### Excerpted data
┄┄┄┄┄┄

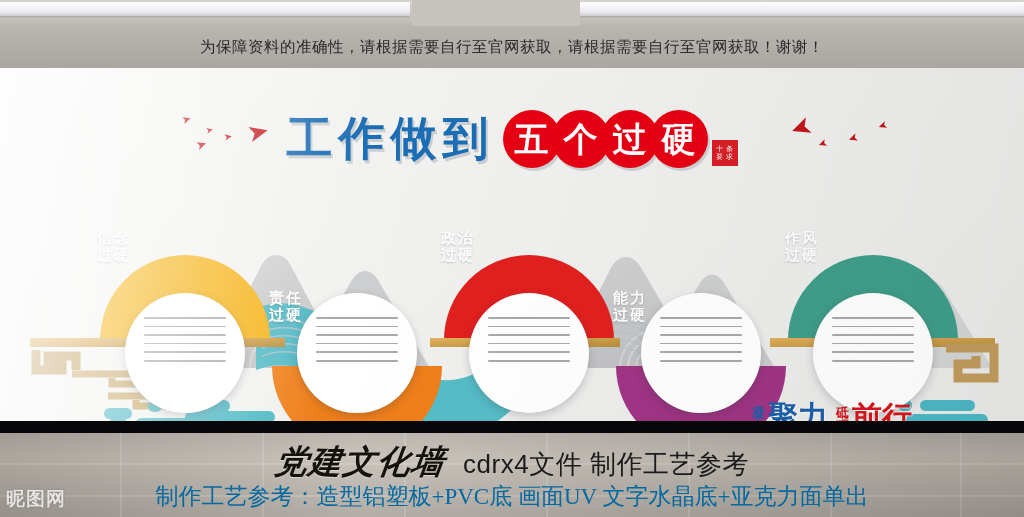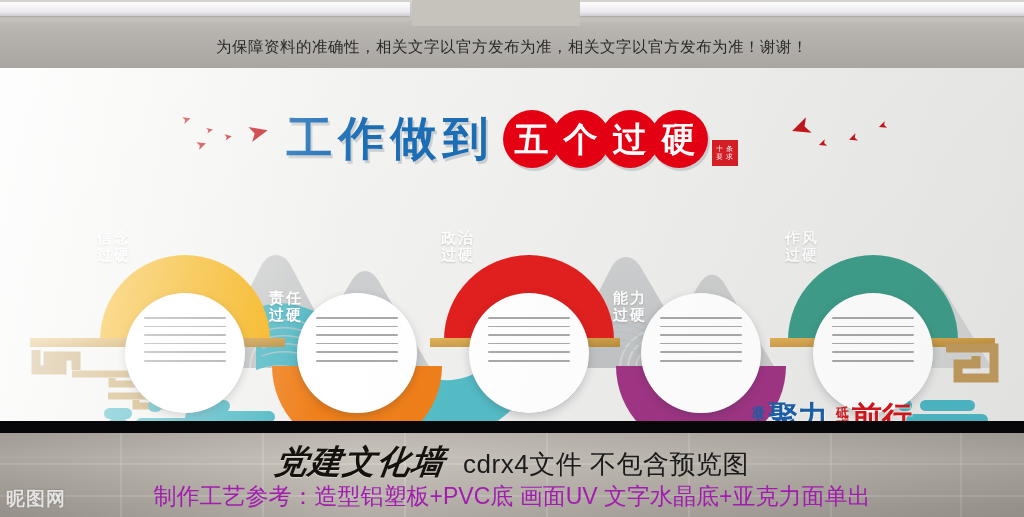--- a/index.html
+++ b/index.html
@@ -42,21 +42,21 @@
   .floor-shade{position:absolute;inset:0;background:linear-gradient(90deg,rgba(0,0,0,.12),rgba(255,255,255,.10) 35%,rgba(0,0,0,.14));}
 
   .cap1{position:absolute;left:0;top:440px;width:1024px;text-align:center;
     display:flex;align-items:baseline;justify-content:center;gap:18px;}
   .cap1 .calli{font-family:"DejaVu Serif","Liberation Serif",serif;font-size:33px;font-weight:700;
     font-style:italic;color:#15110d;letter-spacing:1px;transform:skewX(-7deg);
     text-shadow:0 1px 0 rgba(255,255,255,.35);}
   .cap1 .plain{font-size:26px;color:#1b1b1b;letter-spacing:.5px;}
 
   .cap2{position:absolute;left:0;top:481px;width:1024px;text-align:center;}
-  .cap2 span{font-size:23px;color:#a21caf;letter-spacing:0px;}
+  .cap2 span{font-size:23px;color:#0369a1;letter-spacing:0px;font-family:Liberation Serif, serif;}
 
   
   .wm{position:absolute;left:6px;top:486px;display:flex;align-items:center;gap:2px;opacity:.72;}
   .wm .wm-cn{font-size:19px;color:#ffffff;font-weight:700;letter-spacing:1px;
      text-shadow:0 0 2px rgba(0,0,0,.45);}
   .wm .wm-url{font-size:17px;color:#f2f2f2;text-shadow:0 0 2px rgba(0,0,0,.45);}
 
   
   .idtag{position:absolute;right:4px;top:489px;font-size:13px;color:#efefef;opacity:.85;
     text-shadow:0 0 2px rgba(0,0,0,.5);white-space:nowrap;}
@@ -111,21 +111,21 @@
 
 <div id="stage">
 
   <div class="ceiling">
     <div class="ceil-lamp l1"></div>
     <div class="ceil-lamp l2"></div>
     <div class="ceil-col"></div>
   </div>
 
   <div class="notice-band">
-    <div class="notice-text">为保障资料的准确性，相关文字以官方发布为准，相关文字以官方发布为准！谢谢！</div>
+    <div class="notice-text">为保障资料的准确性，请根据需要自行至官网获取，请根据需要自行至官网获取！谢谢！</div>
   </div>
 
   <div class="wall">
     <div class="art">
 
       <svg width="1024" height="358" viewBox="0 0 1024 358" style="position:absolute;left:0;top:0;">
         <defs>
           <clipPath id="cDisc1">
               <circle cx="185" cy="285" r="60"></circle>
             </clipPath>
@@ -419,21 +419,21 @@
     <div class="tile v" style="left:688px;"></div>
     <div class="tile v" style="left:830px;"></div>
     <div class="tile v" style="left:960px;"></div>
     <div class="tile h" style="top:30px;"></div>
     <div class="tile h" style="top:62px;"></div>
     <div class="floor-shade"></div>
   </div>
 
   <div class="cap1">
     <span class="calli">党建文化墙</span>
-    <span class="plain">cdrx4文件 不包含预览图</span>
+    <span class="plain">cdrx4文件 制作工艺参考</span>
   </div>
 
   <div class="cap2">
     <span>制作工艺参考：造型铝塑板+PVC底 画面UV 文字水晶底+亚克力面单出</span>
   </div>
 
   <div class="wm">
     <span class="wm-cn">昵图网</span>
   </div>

┄┄┄┄┄┄

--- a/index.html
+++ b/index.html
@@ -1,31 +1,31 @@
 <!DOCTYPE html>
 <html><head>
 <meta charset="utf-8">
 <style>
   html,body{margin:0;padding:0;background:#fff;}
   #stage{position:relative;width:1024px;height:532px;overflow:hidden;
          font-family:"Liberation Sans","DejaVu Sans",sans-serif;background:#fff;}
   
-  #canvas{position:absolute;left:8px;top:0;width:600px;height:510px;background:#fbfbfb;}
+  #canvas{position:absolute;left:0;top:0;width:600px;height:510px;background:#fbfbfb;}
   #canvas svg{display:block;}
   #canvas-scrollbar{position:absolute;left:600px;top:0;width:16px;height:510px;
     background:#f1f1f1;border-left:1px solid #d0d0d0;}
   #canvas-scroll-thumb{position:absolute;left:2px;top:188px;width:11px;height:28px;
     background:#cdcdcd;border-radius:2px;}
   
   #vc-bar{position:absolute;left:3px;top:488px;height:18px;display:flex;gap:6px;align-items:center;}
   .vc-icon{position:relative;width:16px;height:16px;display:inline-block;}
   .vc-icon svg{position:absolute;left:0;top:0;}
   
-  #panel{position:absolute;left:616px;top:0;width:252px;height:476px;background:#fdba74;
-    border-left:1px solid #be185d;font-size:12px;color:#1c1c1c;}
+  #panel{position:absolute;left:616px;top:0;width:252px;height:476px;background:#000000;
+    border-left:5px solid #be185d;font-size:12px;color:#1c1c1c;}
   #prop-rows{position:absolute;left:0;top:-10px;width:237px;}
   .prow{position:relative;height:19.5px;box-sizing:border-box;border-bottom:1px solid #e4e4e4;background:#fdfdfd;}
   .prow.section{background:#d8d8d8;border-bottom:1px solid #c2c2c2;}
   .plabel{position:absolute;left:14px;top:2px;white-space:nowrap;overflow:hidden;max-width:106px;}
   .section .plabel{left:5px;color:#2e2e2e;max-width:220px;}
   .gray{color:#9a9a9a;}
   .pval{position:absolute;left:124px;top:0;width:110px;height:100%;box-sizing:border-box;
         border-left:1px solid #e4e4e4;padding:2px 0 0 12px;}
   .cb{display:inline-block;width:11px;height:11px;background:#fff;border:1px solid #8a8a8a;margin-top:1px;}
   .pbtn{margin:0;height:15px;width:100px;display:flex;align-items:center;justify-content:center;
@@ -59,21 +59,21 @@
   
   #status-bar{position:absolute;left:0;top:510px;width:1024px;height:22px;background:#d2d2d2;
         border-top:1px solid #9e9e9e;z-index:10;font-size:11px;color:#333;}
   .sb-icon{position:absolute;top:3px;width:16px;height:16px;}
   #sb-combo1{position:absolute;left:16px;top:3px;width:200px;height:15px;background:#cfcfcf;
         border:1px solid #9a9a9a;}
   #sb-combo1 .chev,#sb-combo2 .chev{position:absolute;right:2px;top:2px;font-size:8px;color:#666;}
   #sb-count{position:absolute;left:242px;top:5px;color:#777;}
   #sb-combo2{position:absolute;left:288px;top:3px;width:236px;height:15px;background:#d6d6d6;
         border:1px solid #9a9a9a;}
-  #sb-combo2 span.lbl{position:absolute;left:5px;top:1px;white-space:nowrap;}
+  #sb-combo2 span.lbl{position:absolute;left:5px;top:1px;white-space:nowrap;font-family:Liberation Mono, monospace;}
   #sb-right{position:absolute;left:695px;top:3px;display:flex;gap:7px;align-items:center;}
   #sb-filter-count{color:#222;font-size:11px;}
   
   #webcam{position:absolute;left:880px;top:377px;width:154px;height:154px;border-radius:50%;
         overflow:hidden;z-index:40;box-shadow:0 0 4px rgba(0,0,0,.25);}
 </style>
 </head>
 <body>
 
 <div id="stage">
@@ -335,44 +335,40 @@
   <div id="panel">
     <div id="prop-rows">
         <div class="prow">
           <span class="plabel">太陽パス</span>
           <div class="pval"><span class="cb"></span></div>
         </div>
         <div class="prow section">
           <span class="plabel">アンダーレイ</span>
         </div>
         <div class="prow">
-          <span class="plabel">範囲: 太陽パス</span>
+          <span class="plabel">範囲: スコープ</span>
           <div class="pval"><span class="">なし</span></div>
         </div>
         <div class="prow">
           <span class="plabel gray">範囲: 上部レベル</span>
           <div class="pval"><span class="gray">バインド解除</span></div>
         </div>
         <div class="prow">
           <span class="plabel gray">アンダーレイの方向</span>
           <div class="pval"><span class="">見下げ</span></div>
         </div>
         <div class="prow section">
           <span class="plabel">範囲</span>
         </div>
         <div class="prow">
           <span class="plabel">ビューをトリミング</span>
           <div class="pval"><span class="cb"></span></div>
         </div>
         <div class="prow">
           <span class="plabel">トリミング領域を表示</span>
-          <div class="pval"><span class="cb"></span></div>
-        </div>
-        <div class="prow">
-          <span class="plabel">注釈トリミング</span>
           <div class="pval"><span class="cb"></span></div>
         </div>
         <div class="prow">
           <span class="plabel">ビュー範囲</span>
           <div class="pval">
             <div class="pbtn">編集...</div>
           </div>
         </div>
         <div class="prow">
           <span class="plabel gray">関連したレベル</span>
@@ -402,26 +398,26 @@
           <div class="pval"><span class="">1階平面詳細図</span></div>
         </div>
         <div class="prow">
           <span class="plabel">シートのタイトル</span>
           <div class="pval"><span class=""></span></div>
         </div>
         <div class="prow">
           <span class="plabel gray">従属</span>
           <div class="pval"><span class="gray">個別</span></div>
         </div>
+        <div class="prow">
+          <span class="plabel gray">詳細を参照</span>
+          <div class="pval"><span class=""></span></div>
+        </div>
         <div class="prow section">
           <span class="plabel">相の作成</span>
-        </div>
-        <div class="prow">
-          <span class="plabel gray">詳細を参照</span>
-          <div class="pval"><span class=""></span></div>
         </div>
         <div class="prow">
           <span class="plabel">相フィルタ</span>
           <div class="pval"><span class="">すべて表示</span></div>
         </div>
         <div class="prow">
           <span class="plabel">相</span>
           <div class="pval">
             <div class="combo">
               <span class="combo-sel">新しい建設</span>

┄┄┄┄┄┄

### Task to carry out
Tally the lines above containing "rgba". Number only.

### Result for this exercise
6